The Domino Effect in Writing

Dominoes are small, flat rectangular blocks used as gaming objects. Also known as bones, pieces, men, or stones, dominoes are usually made of hard material such as wood, bone, or plastic and are used in a variety of games. They are often colored and have identifying marks on one side, with the other sides being blank or identically patterned. The most common type of domino set contains 28 tiles, but larger sets exist for use in games requiring more players.

Most domino games fall into two categories, blocking games and scoring games. Blocking games require players to empty their hands before the opponent, while scoring games have an objective such as a certain number of pips that must be reached. The latter types of games have a greater emphasis on strategy than speed.

The word “domino” derives from the Latin dominus, meaning master. It later came to mean a type of monastic hood, and eventually referred to a hooded cape worn with a mask during carnival season or at a masquerade. It was in this sense that the term was adapted to refer to a playing piece, perhaps because of its similarity in color to a priest’s black domino contrasting with his white surplice.
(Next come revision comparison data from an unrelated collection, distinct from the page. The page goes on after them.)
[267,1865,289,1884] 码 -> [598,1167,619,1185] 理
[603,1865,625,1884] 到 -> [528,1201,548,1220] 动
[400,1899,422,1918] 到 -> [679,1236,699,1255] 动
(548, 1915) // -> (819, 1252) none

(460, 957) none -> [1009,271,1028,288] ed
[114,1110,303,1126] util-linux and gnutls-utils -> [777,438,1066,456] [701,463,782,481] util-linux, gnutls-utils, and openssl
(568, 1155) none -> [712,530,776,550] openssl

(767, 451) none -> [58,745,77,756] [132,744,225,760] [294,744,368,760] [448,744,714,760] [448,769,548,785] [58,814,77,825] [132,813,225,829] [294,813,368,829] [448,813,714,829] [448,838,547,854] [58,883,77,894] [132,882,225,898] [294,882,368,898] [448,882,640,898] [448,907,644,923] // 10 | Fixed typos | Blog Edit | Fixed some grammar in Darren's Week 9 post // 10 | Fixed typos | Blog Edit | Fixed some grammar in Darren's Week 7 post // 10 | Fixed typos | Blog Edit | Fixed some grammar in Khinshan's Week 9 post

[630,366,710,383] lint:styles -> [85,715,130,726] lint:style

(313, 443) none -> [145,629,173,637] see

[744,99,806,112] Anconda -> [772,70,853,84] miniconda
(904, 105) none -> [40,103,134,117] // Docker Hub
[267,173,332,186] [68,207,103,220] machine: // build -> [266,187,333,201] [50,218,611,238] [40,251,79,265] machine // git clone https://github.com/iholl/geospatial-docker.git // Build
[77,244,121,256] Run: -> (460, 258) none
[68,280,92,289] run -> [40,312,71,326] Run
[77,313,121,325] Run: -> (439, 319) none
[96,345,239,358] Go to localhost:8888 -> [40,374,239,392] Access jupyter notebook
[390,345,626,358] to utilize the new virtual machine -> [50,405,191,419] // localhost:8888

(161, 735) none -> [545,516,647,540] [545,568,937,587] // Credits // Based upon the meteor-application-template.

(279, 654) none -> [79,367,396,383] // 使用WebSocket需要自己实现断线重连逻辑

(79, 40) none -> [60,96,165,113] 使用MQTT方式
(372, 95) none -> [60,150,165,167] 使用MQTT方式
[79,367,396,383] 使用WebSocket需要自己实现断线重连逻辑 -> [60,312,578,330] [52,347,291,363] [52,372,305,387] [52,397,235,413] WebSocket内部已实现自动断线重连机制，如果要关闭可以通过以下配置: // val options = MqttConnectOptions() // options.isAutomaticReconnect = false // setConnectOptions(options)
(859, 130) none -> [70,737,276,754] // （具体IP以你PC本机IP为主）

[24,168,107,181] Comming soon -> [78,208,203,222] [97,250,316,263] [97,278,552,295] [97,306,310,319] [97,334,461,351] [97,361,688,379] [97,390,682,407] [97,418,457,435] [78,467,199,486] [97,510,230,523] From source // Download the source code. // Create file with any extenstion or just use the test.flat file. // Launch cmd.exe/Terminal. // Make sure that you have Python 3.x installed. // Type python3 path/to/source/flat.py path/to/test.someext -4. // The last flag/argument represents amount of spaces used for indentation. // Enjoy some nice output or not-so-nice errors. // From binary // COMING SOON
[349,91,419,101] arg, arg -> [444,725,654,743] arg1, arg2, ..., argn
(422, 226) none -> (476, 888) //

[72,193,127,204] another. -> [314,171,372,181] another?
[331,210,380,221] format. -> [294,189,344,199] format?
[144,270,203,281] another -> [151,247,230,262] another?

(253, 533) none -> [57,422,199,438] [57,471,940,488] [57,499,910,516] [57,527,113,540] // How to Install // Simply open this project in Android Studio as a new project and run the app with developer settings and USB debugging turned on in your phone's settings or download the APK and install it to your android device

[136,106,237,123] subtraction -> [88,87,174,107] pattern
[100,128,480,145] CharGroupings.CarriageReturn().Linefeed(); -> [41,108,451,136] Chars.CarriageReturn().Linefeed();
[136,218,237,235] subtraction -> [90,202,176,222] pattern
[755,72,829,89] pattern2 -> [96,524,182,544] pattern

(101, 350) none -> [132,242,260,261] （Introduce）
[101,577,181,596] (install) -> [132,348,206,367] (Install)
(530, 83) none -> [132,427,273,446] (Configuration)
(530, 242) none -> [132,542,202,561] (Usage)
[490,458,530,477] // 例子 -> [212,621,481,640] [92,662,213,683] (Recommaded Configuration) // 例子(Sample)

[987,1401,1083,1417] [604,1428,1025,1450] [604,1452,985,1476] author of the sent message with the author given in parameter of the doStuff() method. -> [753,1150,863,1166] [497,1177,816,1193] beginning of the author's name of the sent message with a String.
In the modern sense, the word domino can be applied to any situation in which the impact of a single event causes more and more events to happen. In a novel, this might mean that a character’s behavior or decision sets off a chain reaction that has unforeseen consequences. It can also describe the effect of a game played between two or more people, where the result of an action influences the decisions of the other players.

Whether it happens by chance or through careful planning, the domino effect can make or break a story. Using the idea of a domino effect in writing will help you to create a story that is compelling and keeps readers engaged.

Have you ever lined up dominoes to form an interesting shape or tried to knock them down? Have you ever gotten into a game of dominoes and fought to be the first to finish? Today’s Wonder of the Day was inspired by Juan.